● **Work required**
Pull out every line with the word "відгуків" from the entries below.

● **Exercise material**
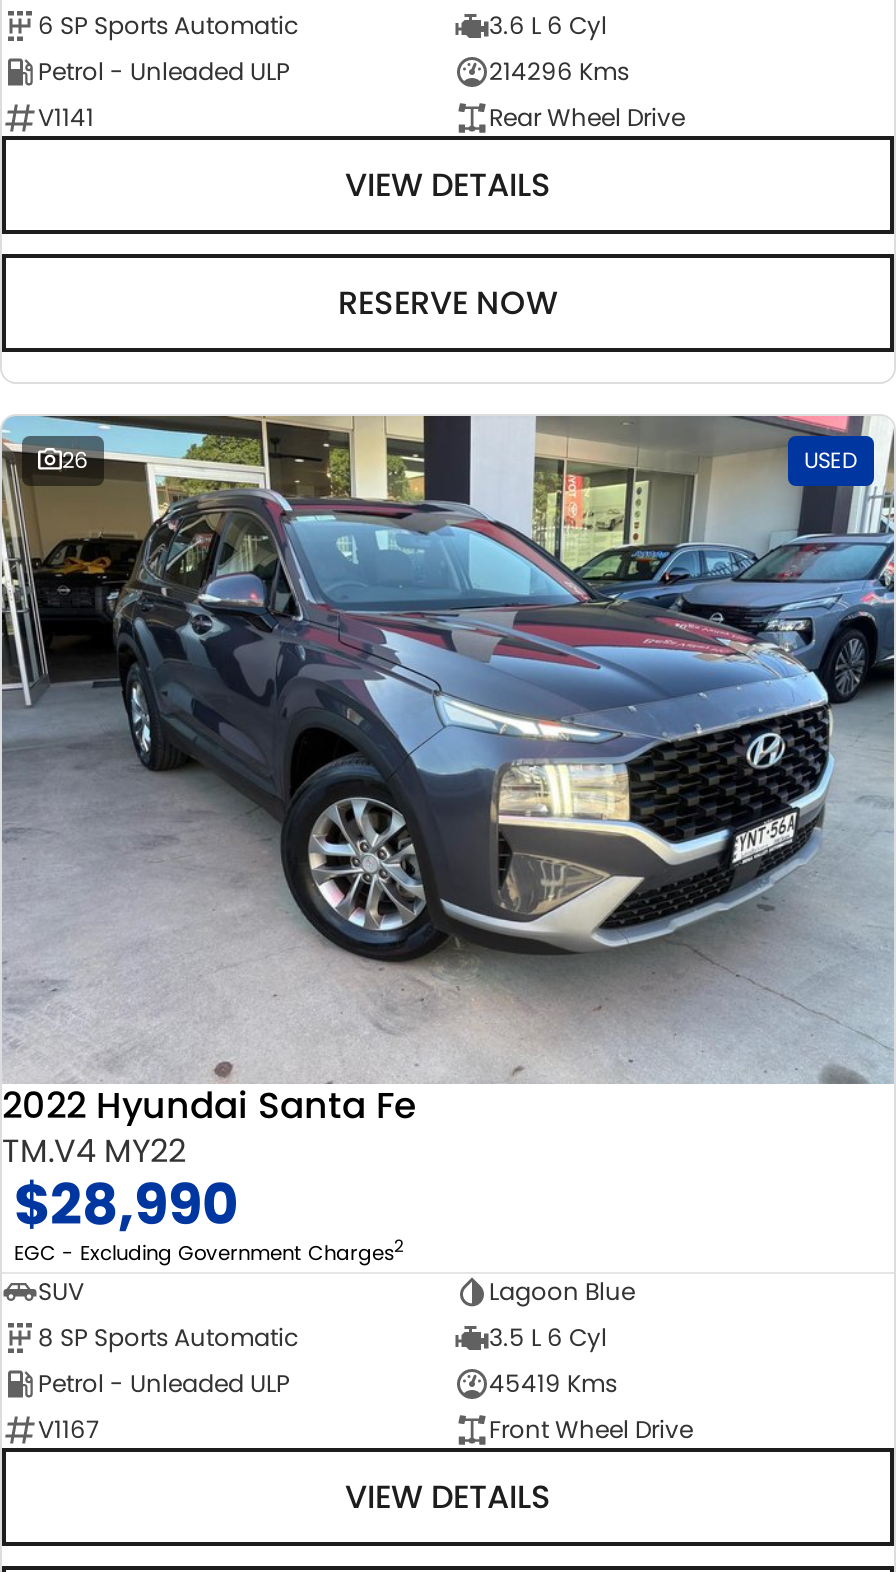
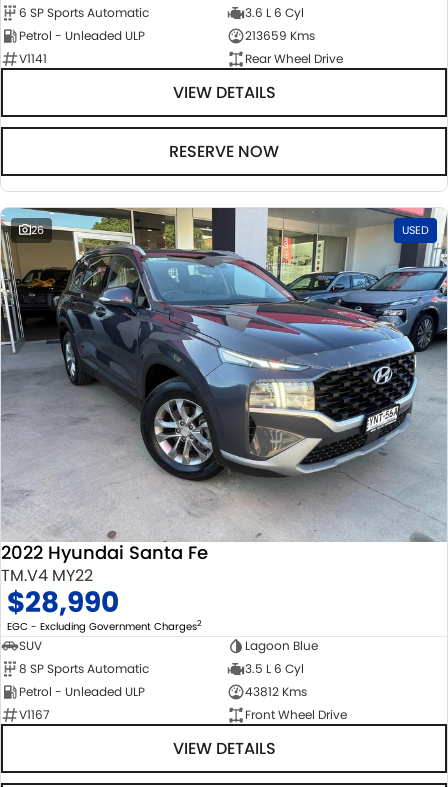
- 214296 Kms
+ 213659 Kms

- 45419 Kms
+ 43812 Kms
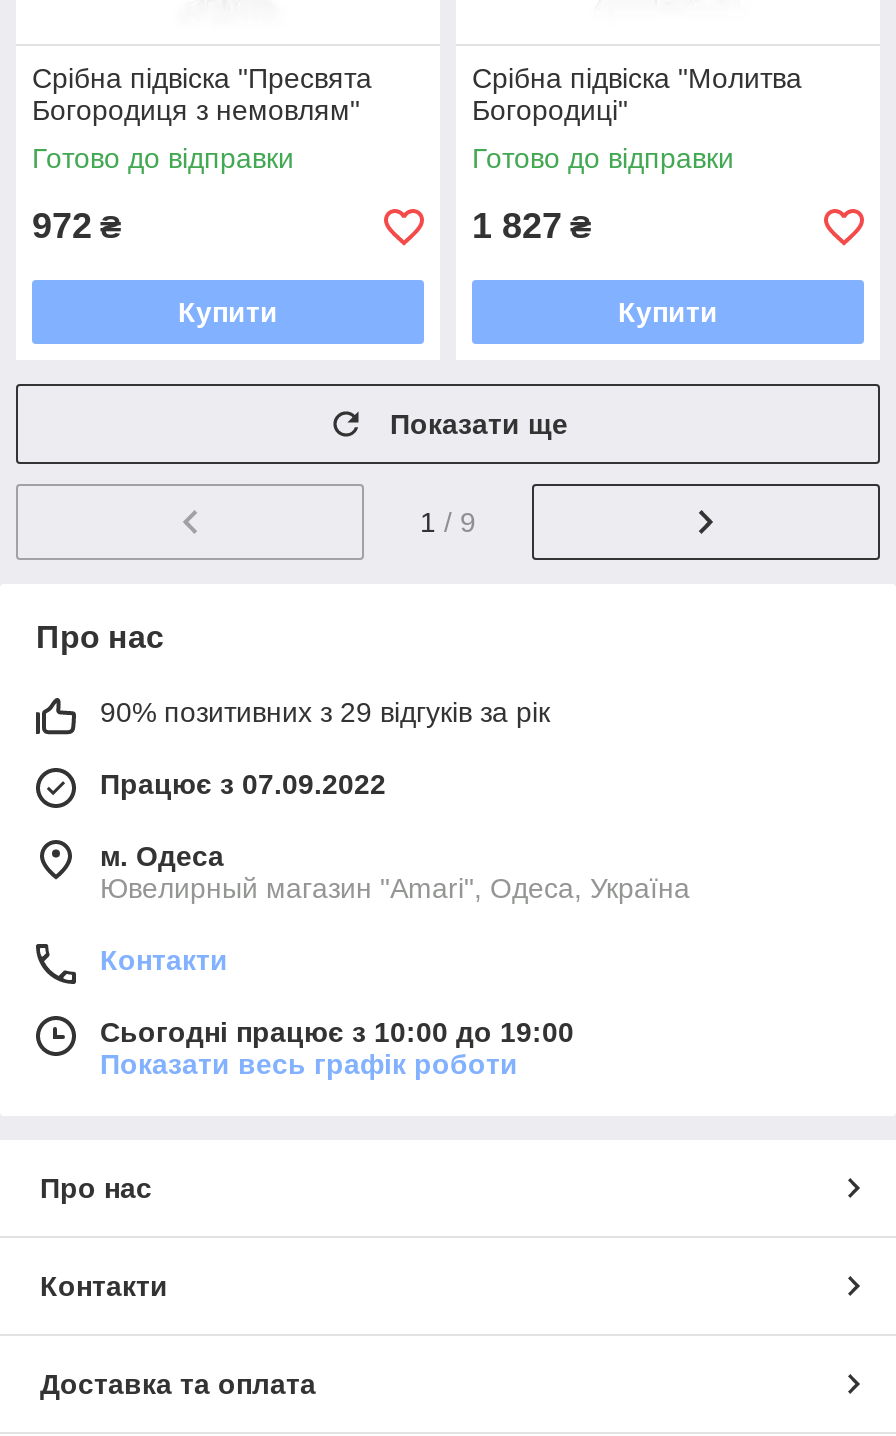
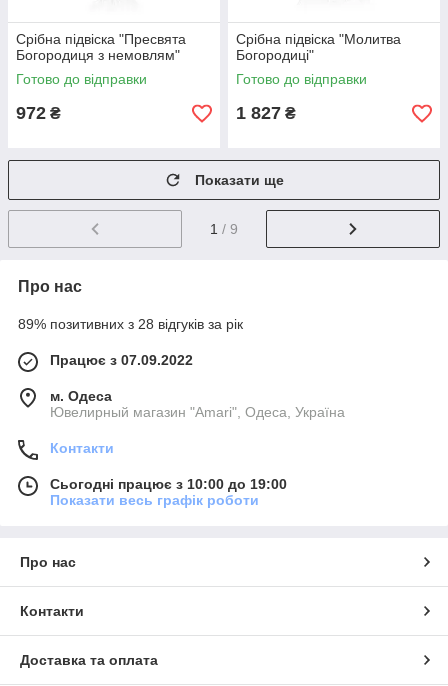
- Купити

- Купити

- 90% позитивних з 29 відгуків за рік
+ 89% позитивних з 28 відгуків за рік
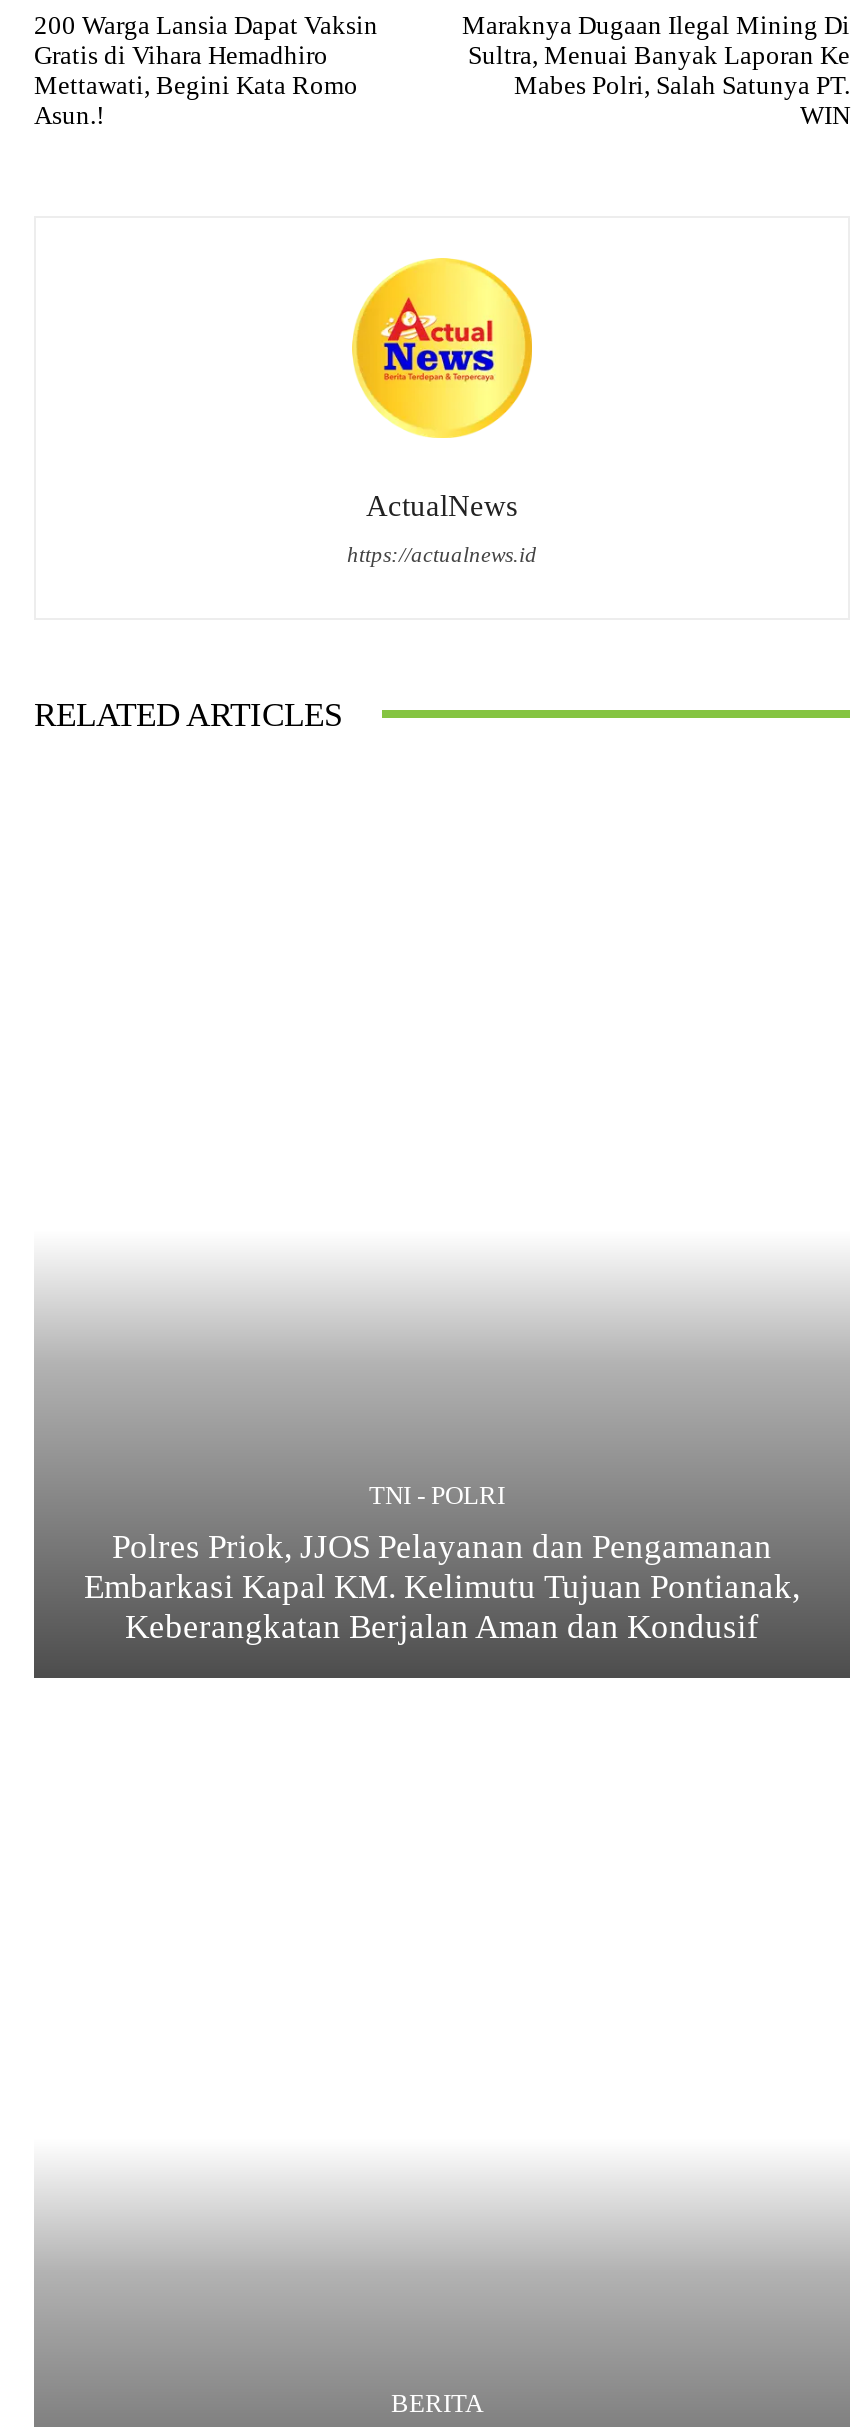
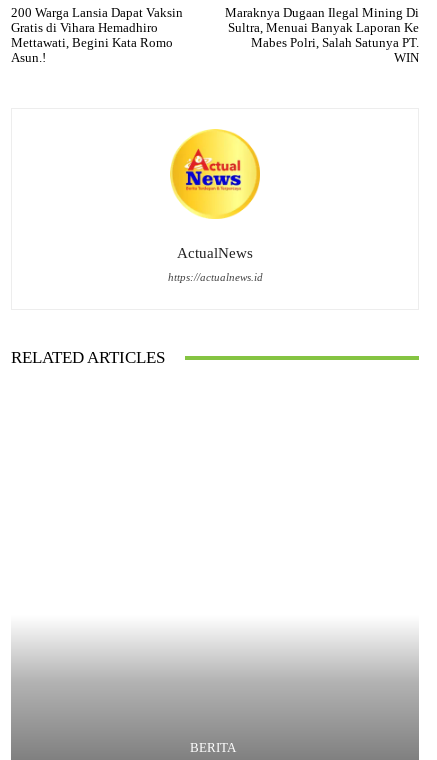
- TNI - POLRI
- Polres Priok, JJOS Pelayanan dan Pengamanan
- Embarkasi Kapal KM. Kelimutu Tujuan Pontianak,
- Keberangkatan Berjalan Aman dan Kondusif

● **Result below**
- 90% позитивних з 29 відгуків за рік
+ 89% позитивних з 28 відгуків за рік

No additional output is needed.